Orthorexia Warning Signs
- Compulsive checking of nutritional labels & obsession about the “health” of ingredients & specific foods.
- Obsession with steps, fit trackers, & calories burned.
- Feeling compelled to exercise to compensate for what you ate, when you’re ill/injured, sacrificing your mental health/work/social life to burn off calories & workout.
- Refusing to eat anything but foods that are deemed ‘healthy’ or ‘clean’.
- Unusual interest in the health of what others are eating, fitness goals, & exercise routines.
- Food consuming your every thought & feeling guilty if you didn’t workout or “ate the wrong things.”
- Showing high levels of distress & anxiety when ‘safe’ or ‘healthy’ foods aren’t available or you’re presented with social situations.

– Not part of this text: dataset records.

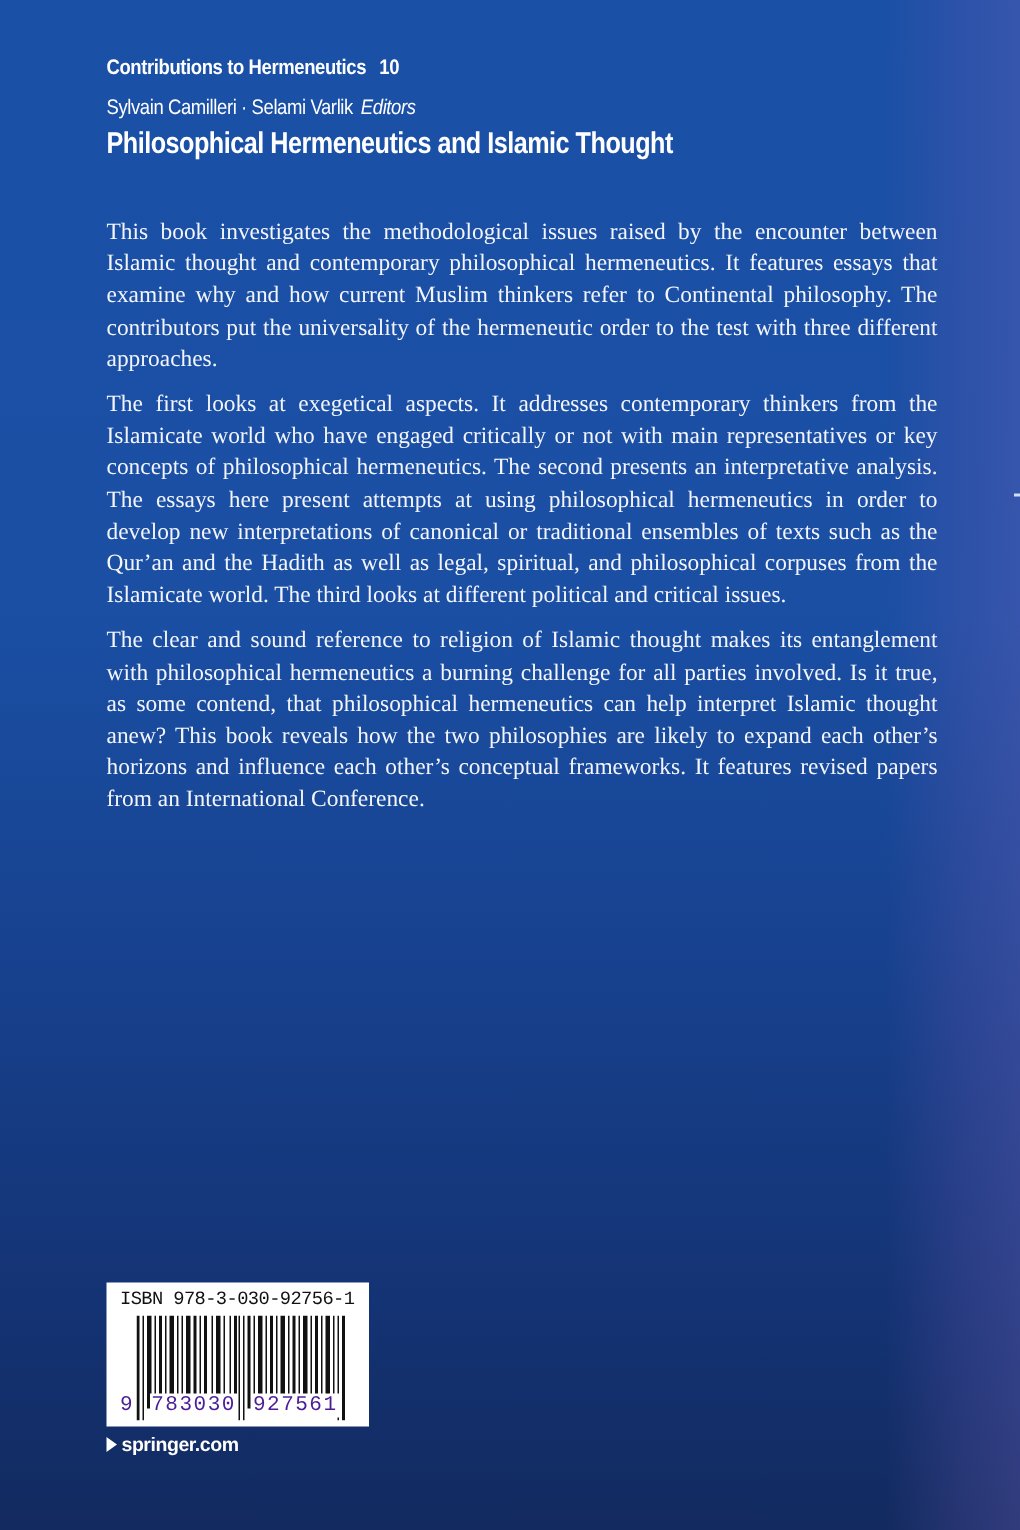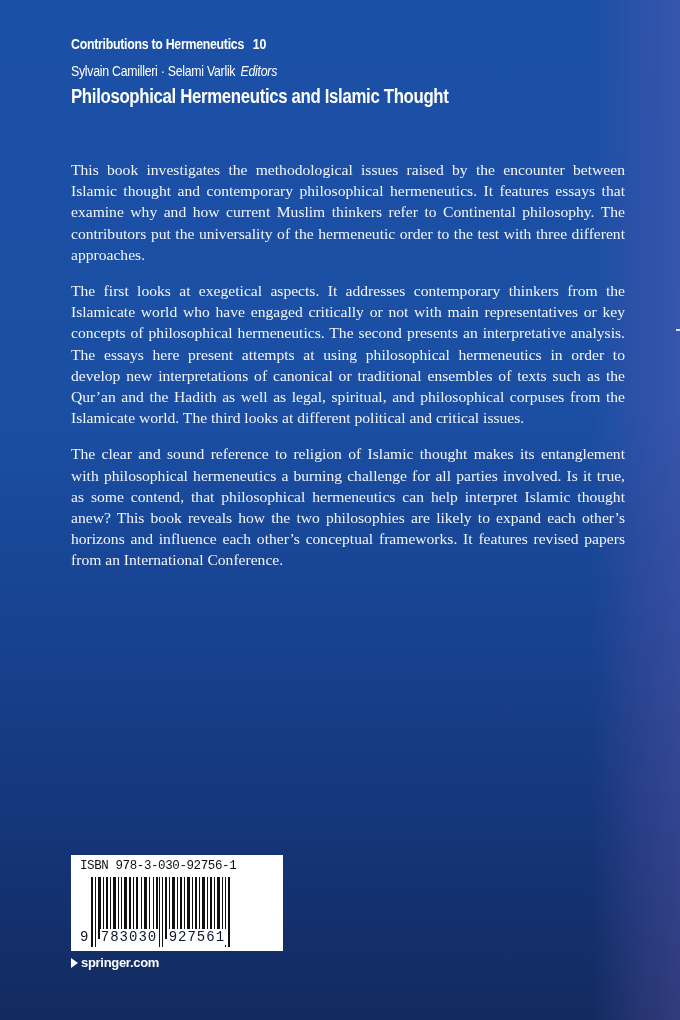--- a/index.html
+++ b/index.html
@@ -37,7 +37,7 @@
     font-size:15.6px; line-height:21.2px; text-align:justify;
     color:#f3f5fb;
   }
-  .body p { margin:15px 0 9px 0; }
+  .body p { margin:0 0 9px 0; }
   .barcode-box {
     position:absolute; left:71px; top:855px; width:212px; height:96px;
     background:#ffffff; color:#111;

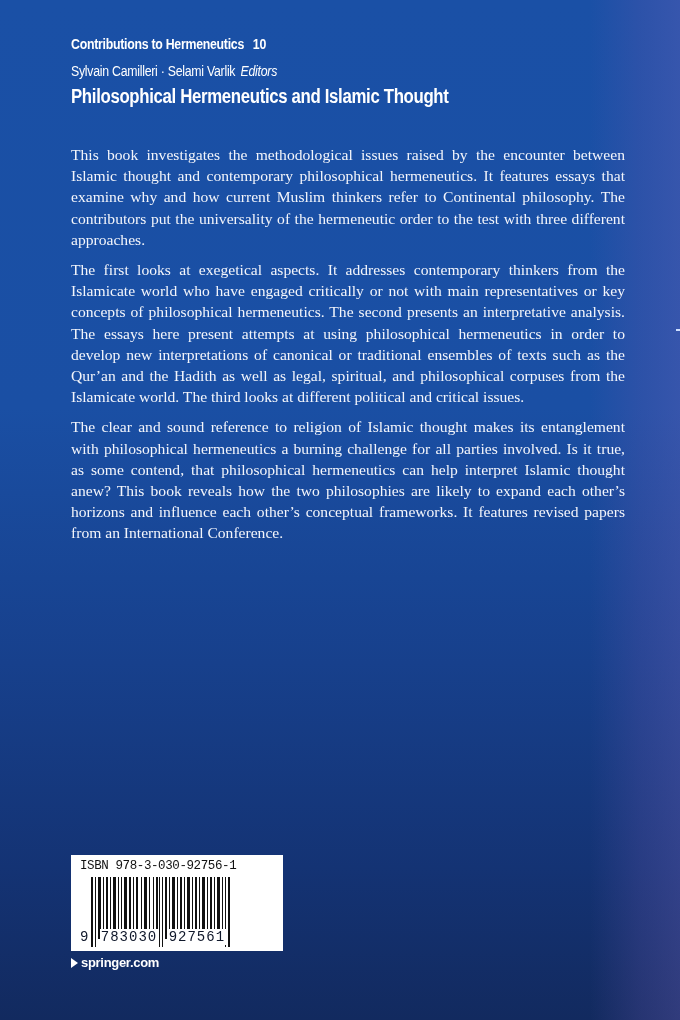--- a/index.html
+++ b/index.html
@@ -39,7 +39,7 @@
   }
   .body p { margin:0 0 9px 0; }
   .barcode-box {
-    position:absolute; left:71px; top:855px; width:212px; height:96px;
+    position:absolute; left:71px; top:855px; width:175px; height:96px;
     background:#ffffff; color:#111;
   }
   .isbn-text {

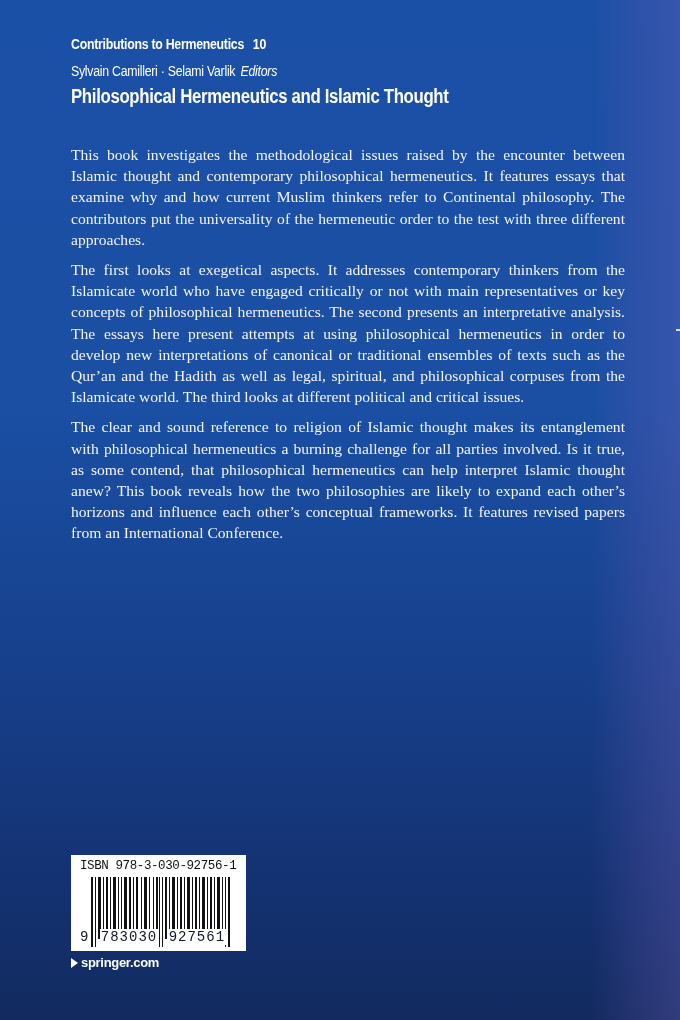--- a/index.html
+++ b/index.html
@@ -53,7 +53,7 @@
   .digits {
     position:absolute; left:8px; top:74px;
     font-family: "Liberation Mono", "DejaVu Sans Mono", monospace;
-    font-size:14px; color:#0f172a; background:transparent;
+    font-size:14px; color:#4c1d95; background:transparent;
   }
   .digits span { background:#fff; padding:0 1px; }
   .springer {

- Obsessive following of food and ‘healthy lifestyle’ blogs on social media.
- Body image issues such as body dysmorphia.
Watch your words. Common phrases that encourage disordered eating & exercise habits:
- “Diet starts tomorrow, or Monday, or January 1.”
- “I deserve a ‘cheat meal’ or ‘treat’ because I’ve been, ‘good’ all week.”
- “I already messed up my diet, might as well splurge & start again tomorrow or Monday or January 1.”
- “If I eat that I’ll need to make sure I workout enough to burn it all off.”
- “I’ll be happy when I reach my goal weight.”
- “I don’t deserve to eat that.”
- “I can’t do that until I lose the weight.”
- “You just don’t want it hard enough.”
- “It’s fine, we’ll work it off in the gym tomorrow.”
- “Whatever, calories don’t count today.”
- “I already messed up, might as well make a whole day/week/month out of it.”
- “Ugh, look at everything I ate. I’m so fat.”
Final Thoughts
When you are scrolling thru pictures on social media, remember your worth lies in your essence & your heart. You’re amazing for the sum of everything that you are. What you look like is the least most interesting, magnificent thing about you. What is: Your intelligence. Your kindness. Your relationships. Your smile. Your wrinkles. Your impact. Do not let comparing pictures & the constant pressure to shrink yourself believe that you aren’t enough & you need to be more. Go build your life & embody your big beautiful world. Self-love is an important part of a happy life. When we love ourselves, it becomes easy to go through life. There’s no judgment, fear, or low self-esteem, & instead, there’s immense gratitude & compassion towards our own selves.
The best thing is that self-love helps us have healthier relationships with the people in our lives. It’s a true win-win situation!